(Stored items)
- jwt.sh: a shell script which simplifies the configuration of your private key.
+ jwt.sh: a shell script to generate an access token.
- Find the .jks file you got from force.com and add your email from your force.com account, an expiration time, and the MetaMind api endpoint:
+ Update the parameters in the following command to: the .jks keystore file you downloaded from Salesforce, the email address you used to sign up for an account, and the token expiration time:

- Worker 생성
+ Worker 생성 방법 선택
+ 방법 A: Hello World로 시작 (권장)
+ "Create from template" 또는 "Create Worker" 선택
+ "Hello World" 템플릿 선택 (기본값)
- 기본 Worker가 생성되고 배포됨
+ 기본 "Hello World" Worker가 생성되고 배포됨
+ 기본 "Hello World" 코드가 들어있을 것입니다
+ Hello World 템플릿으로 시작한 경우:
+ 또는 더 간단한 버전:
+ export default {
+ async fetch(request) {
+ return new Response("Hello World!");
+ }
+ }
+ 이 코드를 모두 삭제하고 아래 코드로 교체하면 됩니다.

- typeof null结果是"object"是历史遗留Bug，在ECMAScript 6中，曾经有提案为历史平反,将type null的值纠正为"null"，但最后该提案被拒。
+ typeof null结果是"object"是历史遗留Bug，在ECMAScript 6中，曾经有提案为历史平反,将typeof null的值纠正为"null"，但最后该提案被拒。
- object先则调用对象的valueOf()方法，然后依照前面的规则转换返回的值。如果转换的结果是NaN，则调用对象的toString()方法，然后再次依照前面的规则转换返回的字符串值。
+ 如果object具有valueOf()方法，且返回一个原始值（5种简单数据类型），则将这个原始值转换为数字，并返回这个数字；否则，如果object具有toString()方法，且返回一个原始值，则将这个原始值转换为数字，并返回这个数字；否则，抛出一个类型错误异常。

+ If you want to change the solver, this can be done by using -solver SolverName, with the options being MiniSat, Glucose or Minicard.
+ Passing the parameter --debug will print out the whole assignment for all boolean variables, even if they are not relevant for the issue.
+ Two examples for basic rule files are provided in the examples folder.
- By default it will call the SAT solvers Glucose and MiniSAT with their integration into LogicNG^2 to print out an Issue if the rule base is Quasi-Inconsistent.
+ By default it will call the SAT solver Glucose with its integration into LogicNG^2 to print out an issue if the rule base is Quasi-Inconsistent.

- [WORK INSTRUCTIONS]: Collect every line from the records above that contains the word "expiration".

- [RESULT OF THIS TASK]:
- Find the .jks file you got from force.com and add your email from your force.com account, an expiration time, and the MetaMind api endpoint:
+ Update the parameters in the following command to: the .jks keystore file you downloaded from Salesforce, the email address you used to sign up for an account, and the token expiration time:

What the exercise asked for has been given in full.